INSTRUCTIONS FOR THE TASK: List each line of the data that holds the word "thead".

• • • • •

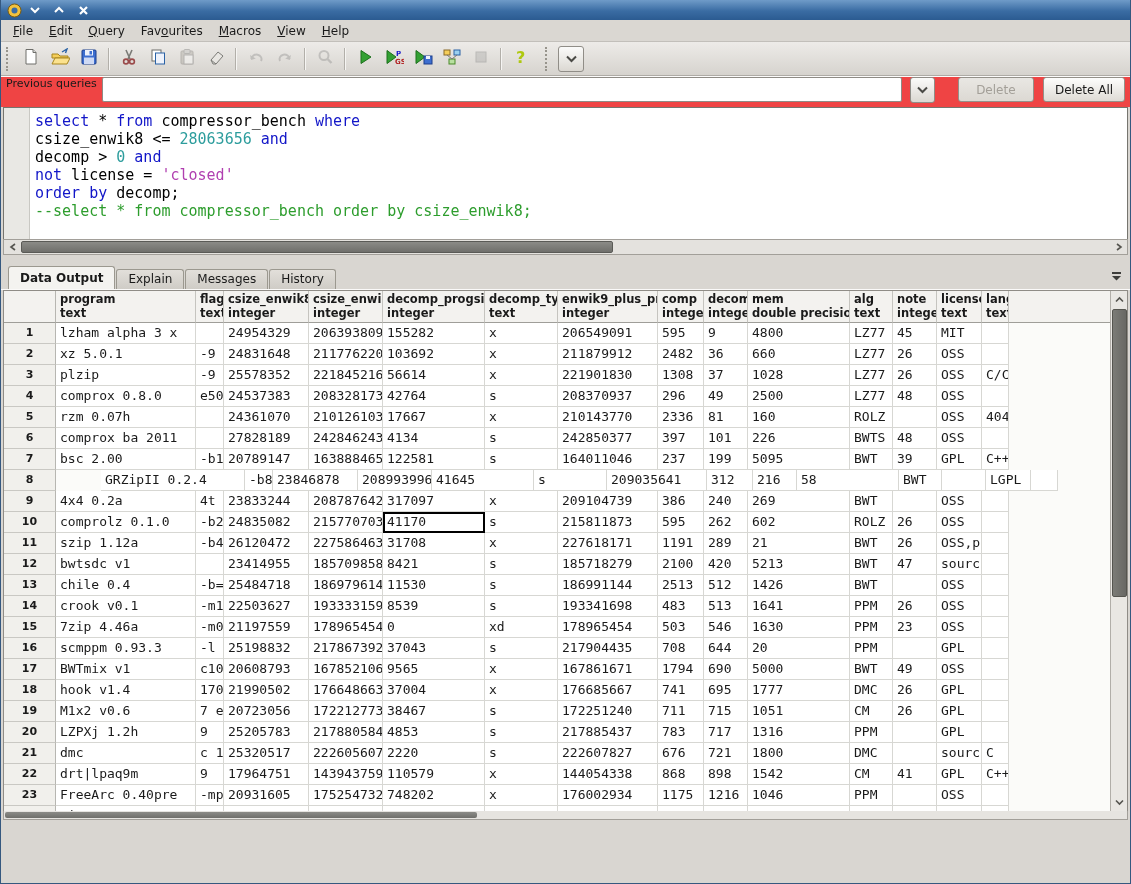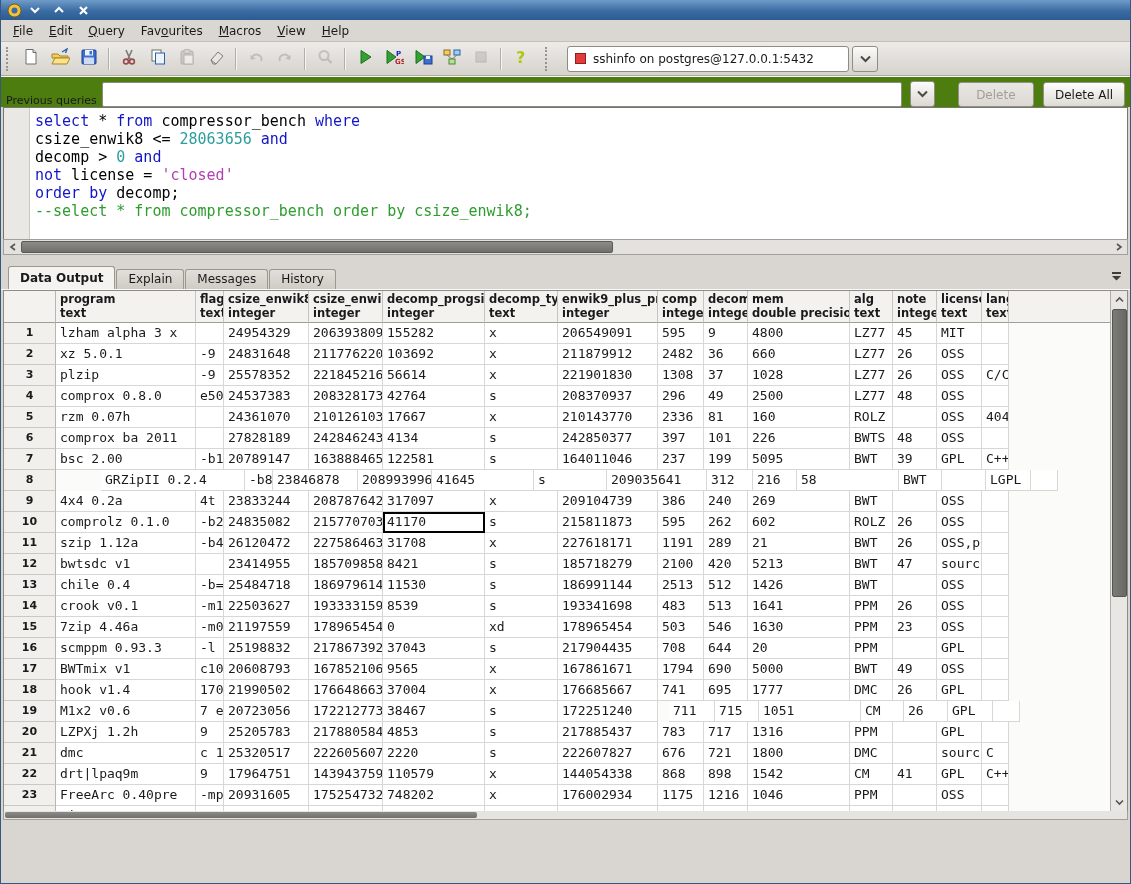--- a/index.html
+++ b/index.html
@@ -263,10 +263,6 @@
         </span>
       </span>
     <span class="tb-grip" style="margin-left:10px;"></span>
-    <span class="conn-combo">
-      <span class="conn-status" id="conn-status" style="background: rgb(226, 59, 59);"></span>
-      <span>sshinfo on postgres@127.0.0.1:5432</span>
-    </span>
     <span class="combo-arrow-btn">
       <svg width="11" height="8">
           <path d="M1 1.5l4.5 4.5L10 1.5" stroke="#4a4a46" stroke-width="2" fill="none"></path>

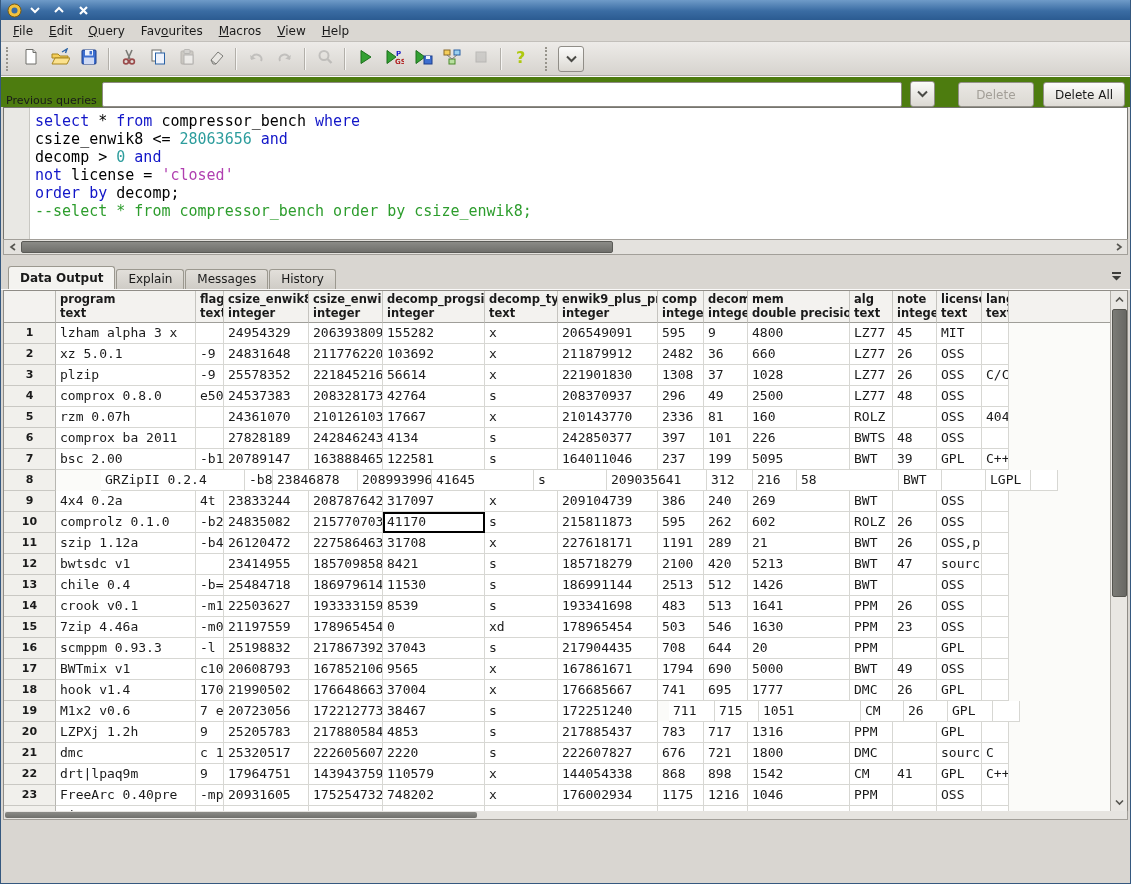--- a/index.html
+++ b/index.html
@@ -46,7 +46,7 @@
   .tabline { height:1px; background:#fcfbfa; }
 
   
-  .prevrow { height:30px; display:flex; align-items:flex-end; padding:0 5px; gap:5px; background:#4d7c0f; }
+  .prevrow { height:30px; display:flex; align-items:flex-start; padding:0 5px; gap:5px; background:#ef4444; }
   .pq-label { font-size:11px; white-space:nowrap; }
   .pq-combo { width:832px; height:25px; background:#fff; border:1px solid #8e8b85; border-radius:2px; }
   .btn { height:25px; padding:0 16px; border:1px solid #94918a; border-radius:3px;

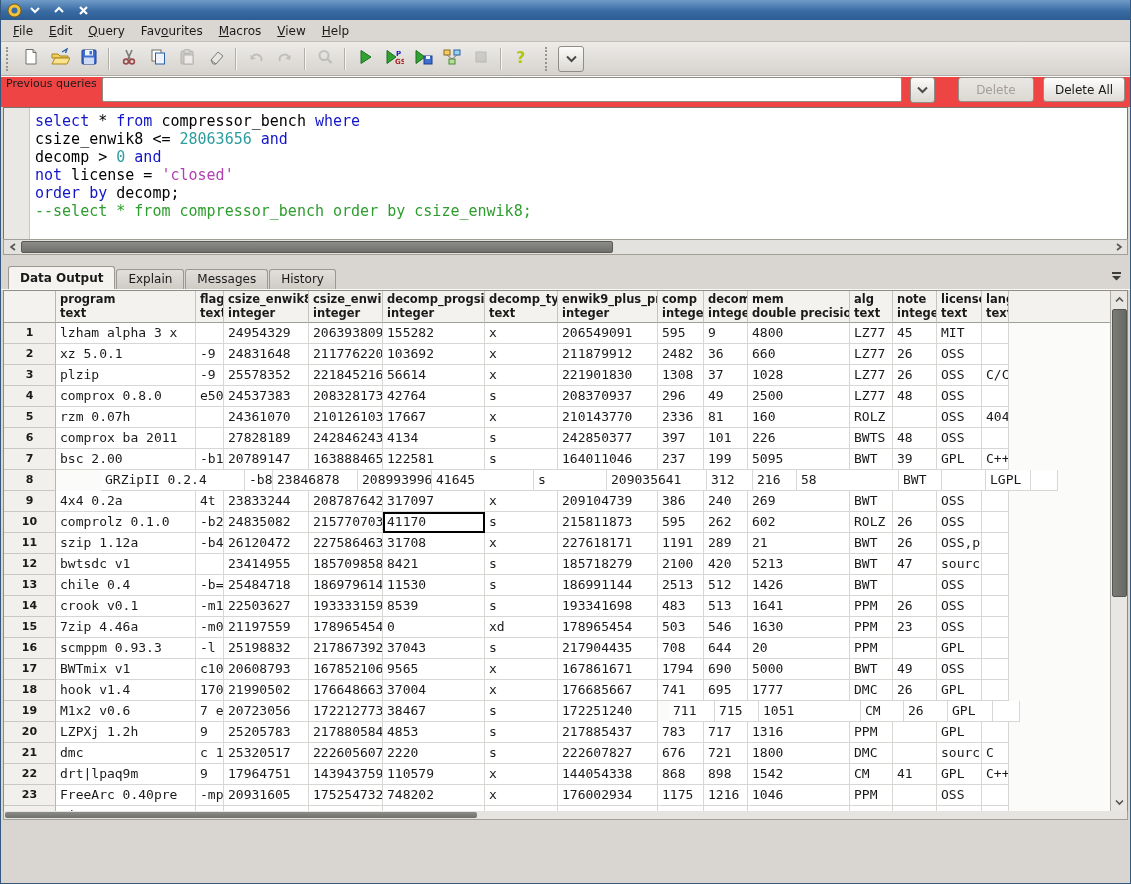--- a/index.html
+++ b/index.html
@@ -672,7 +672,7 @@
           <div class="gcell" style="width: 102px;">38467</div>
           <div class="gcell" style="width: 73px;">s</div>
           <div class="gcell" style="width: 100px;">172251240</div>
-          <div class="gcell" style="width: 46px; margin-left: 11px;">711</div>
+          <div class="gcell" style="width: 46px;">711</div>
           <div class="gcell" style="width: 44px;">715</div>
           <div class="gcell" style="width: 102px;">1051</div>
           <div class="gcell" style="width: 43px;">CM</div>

• • • • •

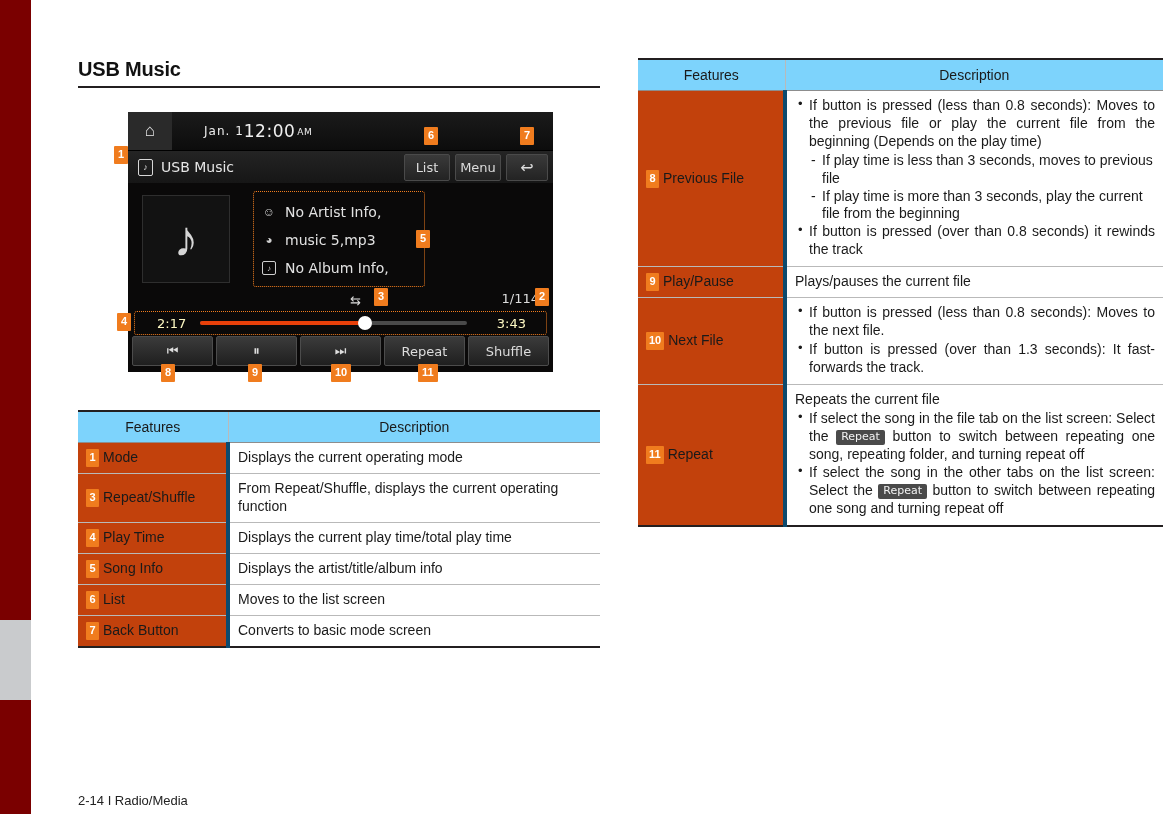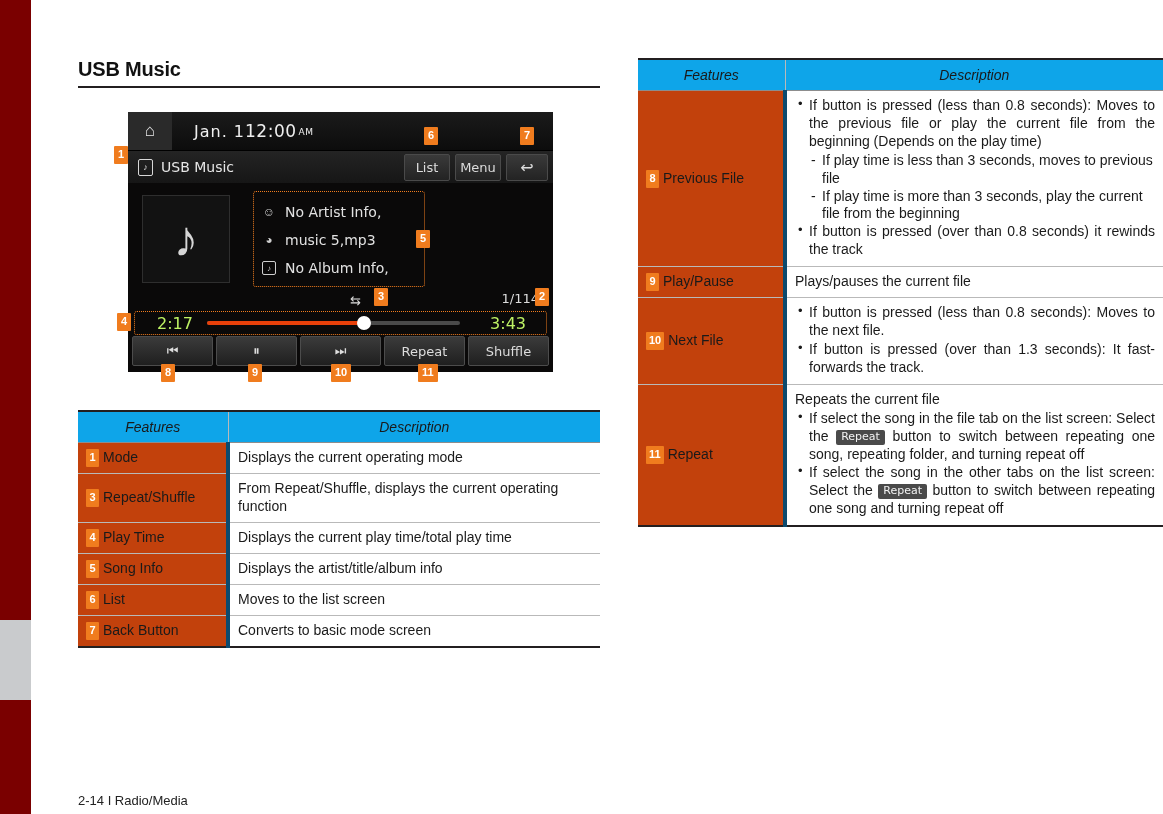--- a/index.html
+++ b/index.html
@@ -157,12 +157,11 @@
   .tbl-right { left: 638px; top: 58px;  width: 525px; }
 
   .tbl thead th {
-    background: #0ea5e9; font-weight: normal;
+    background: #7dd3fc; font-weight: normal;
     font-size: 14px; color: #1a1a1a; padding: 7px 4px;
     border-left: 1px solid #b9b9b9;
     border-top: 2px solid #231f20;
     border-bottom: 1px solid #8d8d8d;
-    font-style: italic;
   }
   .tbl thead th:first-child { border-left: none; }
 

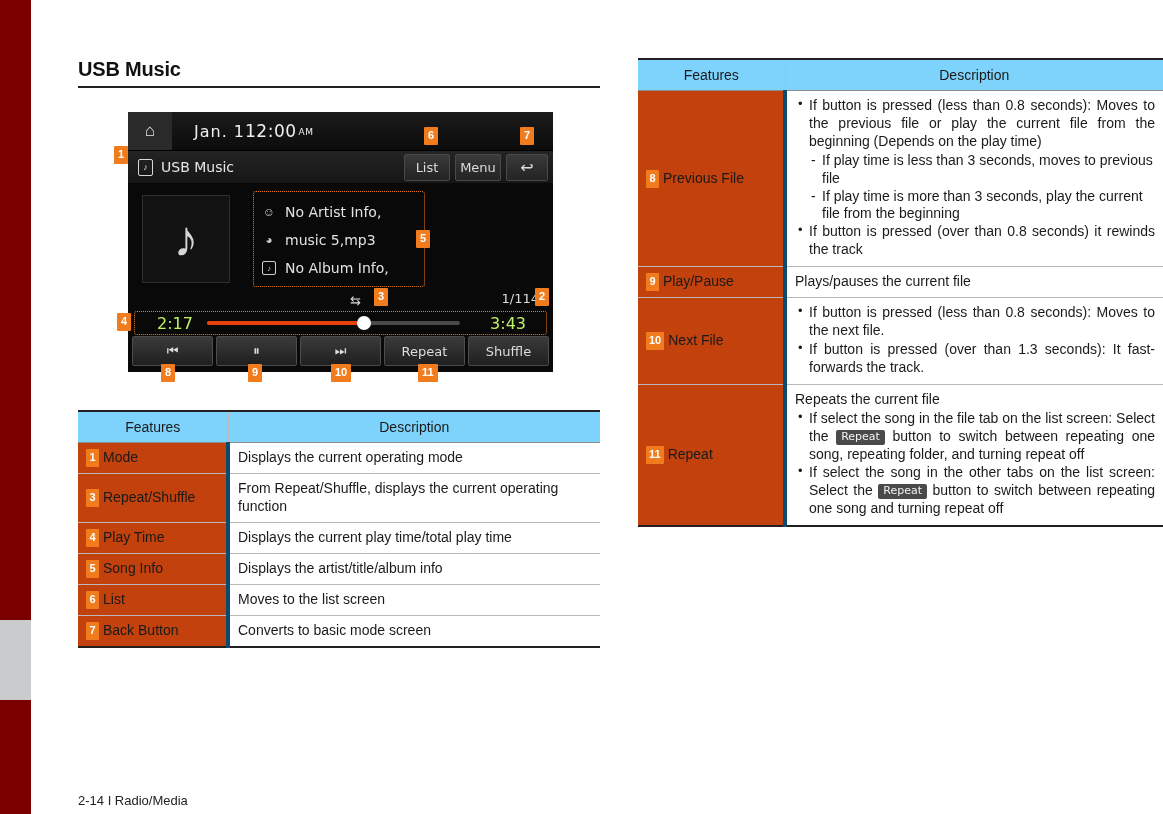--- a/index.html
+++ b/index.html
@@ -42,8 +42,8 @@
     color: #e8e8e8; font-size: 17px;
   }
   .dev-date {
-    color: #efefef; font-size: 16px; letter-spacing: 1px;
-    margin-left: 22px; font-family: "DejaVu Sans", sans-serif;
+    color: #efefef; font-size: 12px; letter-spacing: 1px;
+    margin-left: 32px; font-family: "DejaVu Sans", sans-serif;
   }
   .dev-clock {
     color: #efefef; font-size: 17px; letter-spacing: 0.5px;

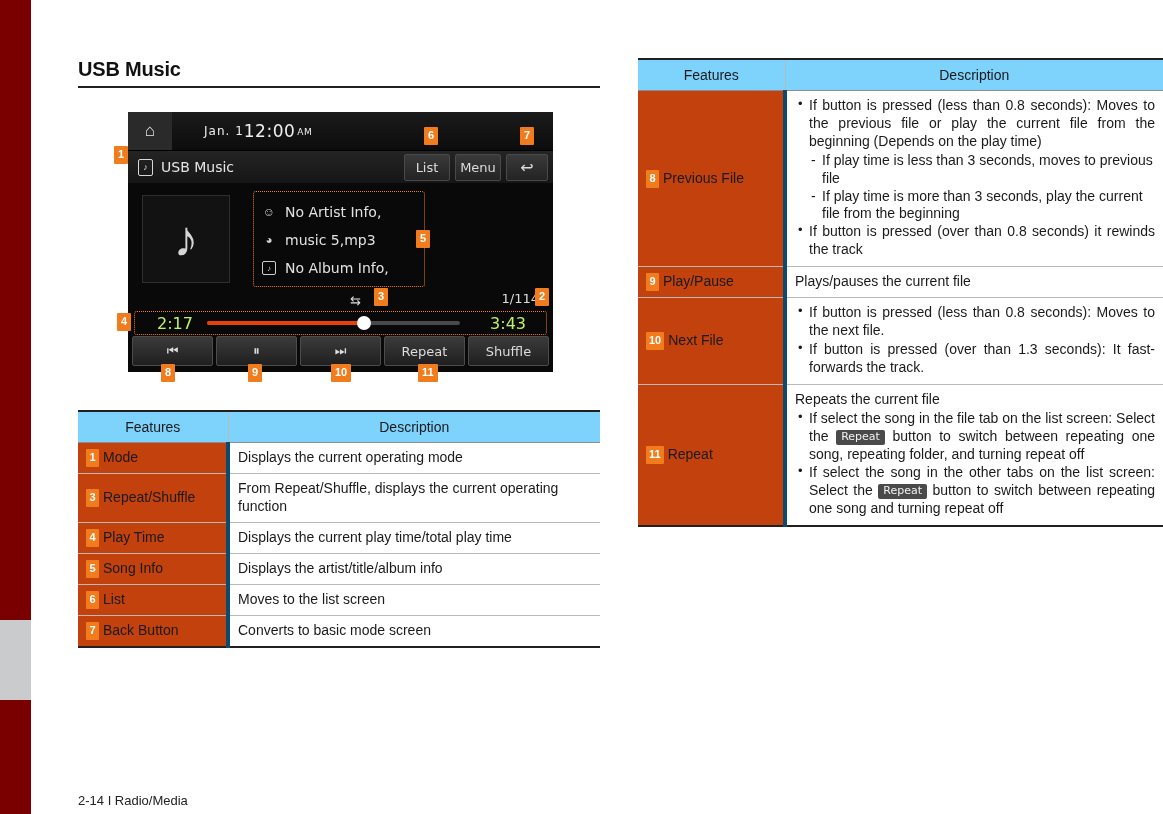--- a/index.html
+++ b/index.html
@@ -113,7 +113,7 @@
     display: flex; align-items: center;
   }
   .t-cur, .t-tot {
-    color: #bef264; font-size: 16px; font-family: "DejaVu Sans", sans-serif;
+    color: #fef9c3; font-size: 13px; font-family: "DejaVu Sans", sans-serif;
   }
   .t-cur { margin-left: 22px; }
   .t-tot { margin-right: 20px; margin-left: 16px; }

• • • • •

WRITTEN SOLUTION:
   .tbl thead th {
   .tbl thead th:first-child { border-left: none; }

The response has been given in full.